British sprinter embraces role of GB captain as European Indoor Champs as she tackles the 400 metres

In the countdown to the Tokyo Olympics, sprinter Jodie Williams is taking herself out of the comfort zone. She has just endured her first British winter for about five years as she prepares to move up from 200m to 400m at this week’s European Indoor Championships in Poland. What’s more, being GB team captain means she had to deliver a speech to her team-mates ahead of the action in Toruń.

The 27-year-old has trained at the Altis centre in the United States in recent years but found herself stranded in the UK last summer due to coronavirus travel restrictions.

“I did my first winter in the UK for five years,” she says. “It was an experience for me as I forgot how cold it can get but it did mean I could get back to a more traditional way of training for me. This is probably why I’ve focused more on the 400m for this indoors (season) as it involves a lot of heavier work due to the weather.”

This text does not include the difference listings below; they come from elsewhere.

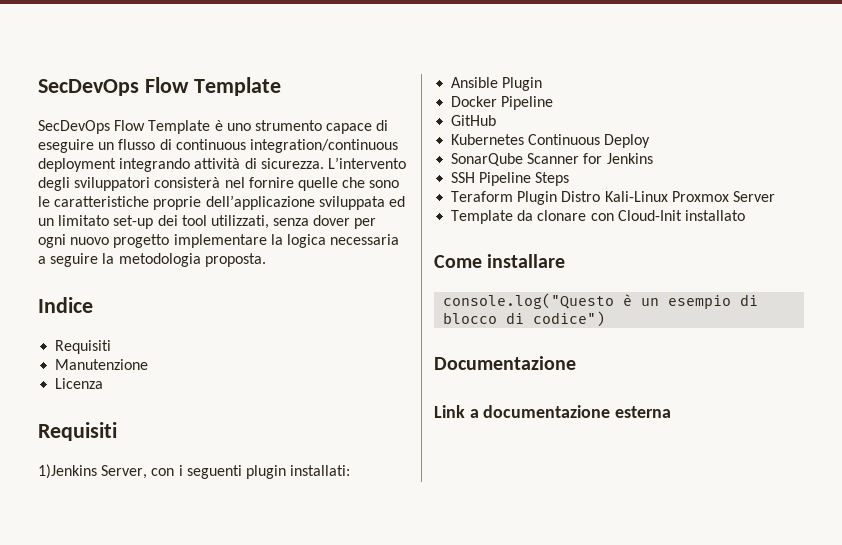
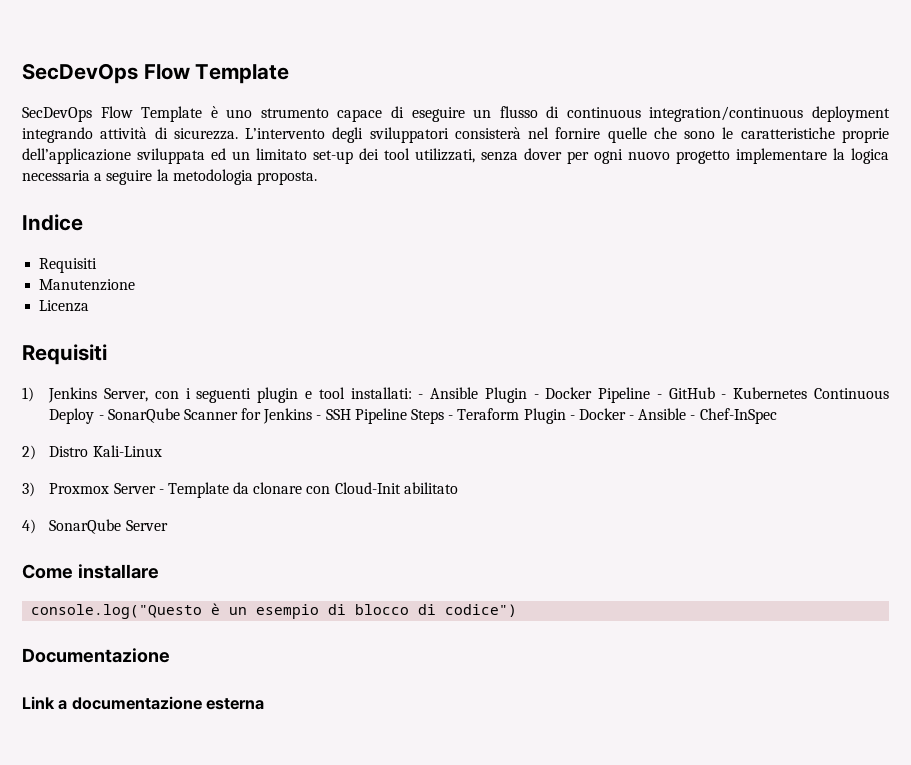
[38,464,97,479] 1)Jenkins -> [22,387,98,403] 1) Jenkins
(286, 472) none -> [304,387,345,399] e tool
(351, 470) // -> [418,394,424,399] -
(543, 84) // -> [533,394,539,399] -
(554, 103) // -> [656,394,662,399] -
(497, 120) // -> [721,394,727,399] -
(651, 141) // -> [98,415,104,420] -
(653, 158) // -> [316,415,322,420] -
(570, 179) // -> [448,415,454,420] -
(558, 198) none -> [569,408,777,424] [22,445,36,460] - Docker - Ansible - Chef-InSpec // 2)
(668, 196) none -> [22,482,35,497] // 3)
(775, 196) // -> [158,489,164,494] -
[684,210,745,221] installato -> [403,482,458,494] [22,519,168,534] abilitato // 4) SonarQube Server

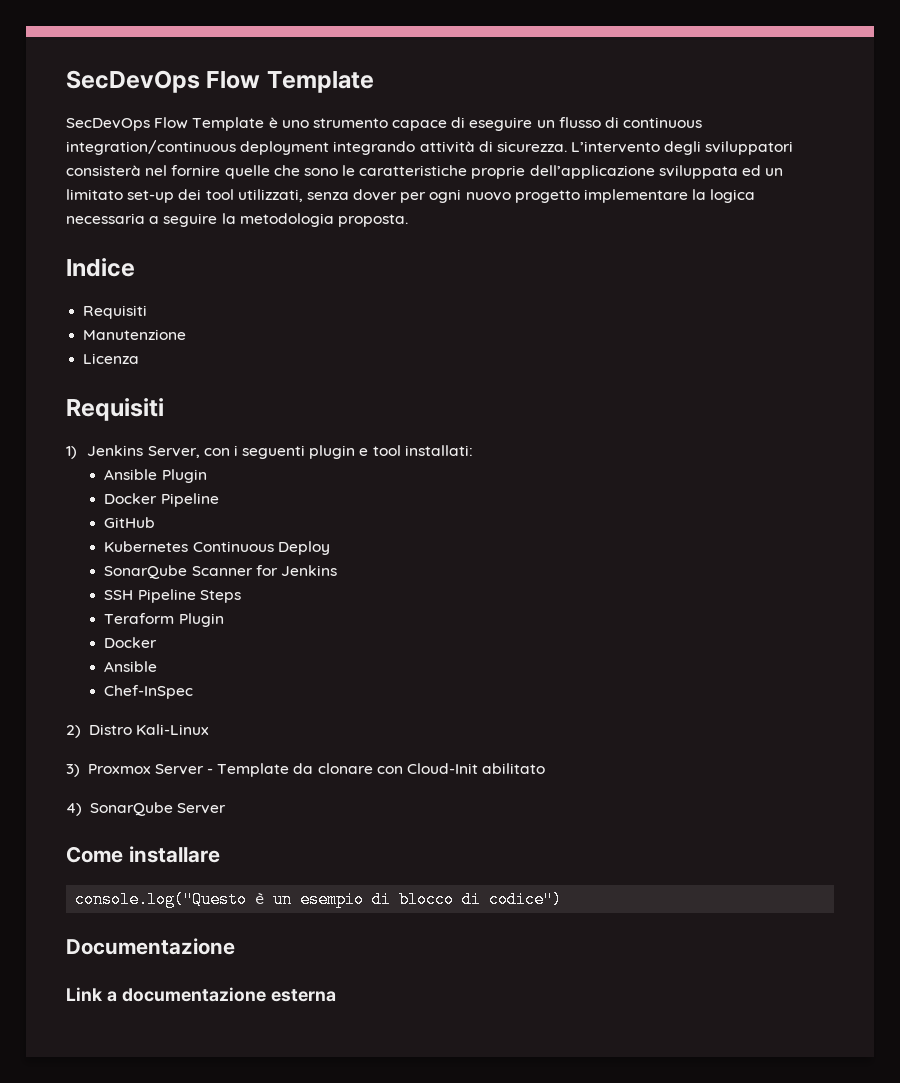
[418,394,424,399] - -> (473, 450) //
[533,394,539,399] - -> (207, 476) //
[656,394,662,399] - -> (219, 500) //
[721,394,727,399] - -> (156, 522) //
[98,415,104,420] - -> (330, 548) //
[316,415,322,420] - -> (337, 570) //
[448,415,454,420] - -> (241, 596) //
[569,408,696,420] - Docker - Ansible - -> [104,637,158,648] [104,661,158,672] // Docker // Ansible //

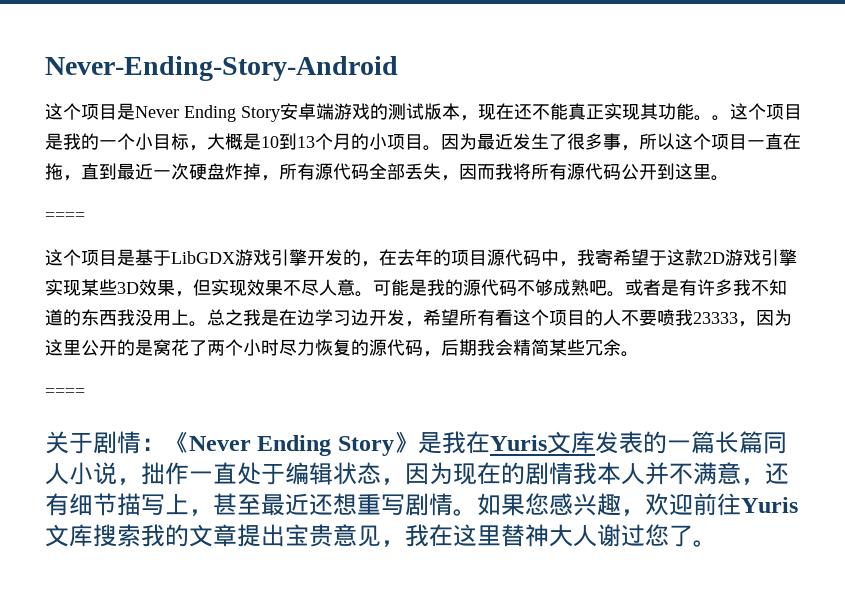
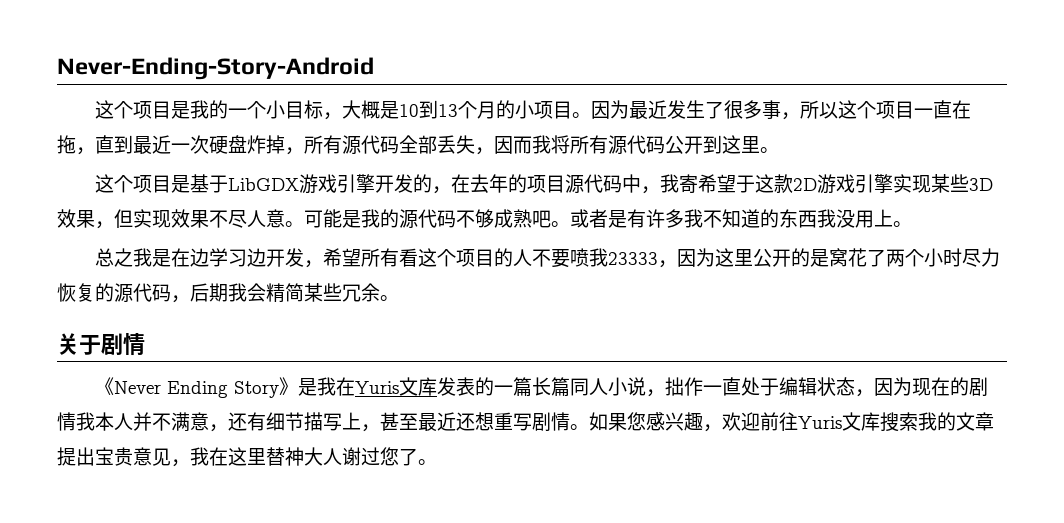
[135,103,802,122] [45,133,63,150] Never Ending Story安卓端游戏的测试版本，现在还不能真正实现其功能。。这个项目是 -> (191, 110) none
[45,212,85,221] // ==== -> (779, 150) none
(207, 324) none -> (912, 224) //
[45,388,85,397] // ==== -> (399, 298) none
[141,438,165,451] ： -> (145, 344) //

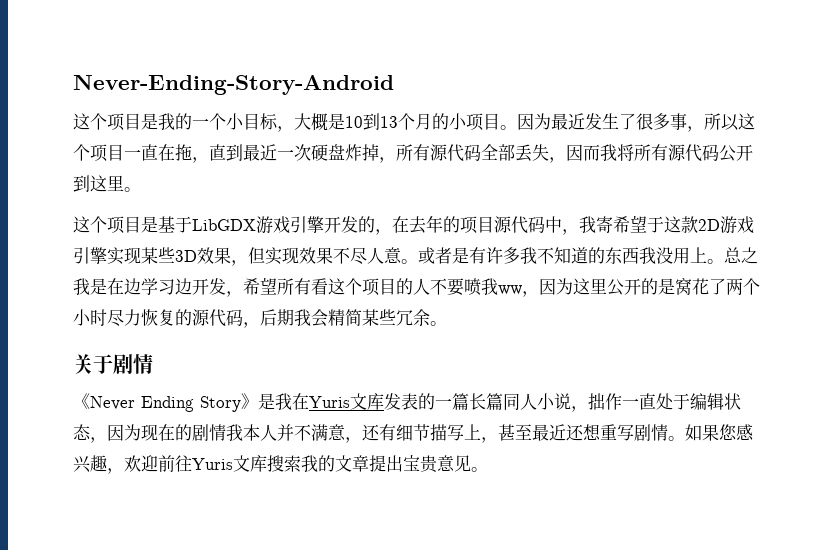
[304,209,570,229] 可能是我的源代码不够成熟吧。 -> (418, 261) none
(912, 224) // -> (724, 261) none
[608,252,659,265] 23333 -> [498,285,522,295] ww
[171,447,418,467] ，我在这里替神大人谢过您了 -> (471, 463) none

However, she did experience some warm-weather training in the end when she enjoyed a spell of work in Dubai at the start of this year. “I was really fortunate to have that opportunity and I got some good quality work out there which allowed me to really give indoors a go,” she explains. “Initially I hadn’t planned to come to this championships but things fell into place and I thought I could give it a go.”

Getty Images for British Athletics

Williams has barely raced indoors in recently years but describes Toruń as “the perfect stepping stone” for an Olympics during what should be, in theory, her peak period as a senior athlete.

After running 52.27 to win the British trials at 400m in Manchester last month, she finds herself in one of the highest-quality events of the championships this weekend with the favourite being Dutch sprints and hurdles sensation Femke Bol.

For Williams, though, she is gaining endurance and championship experience ahead of probably dropping down to her specialist 200m event this summer.

“I’m still a 200m runner,” she says. “I don’t enjoy the 400m but sometimes we have to do things we don’t enjoy, so here we are. I’m giving it a go and trying something new.

“Obviously I have some form of talent in this area (400m) so I’m going to see what I can do. Because I didn’t race last year at all it’s just a good opportunity to get back into the flow of racing.”

The Herts Phoenix athlete certainly isn’t short of experience. A prodigious teenage athlete she won world under-18 titles at 100m and 200m in 2009 followed by world under-20 gold at 100m in 2010 and European under-20 titles at 100m and 200m in 2011.

That same year, in 2011, she finished fourth in the 60m at the European Indoor Championships in Paris and now, 10 years later, she returns to race over 400m as GB captain.

“This is my 10-year anniversary since I made a senior British team for the first time,” she says. “The European Indoors was my first senior championships. It is cool that it has all come full circle and I am now going to be team captain.”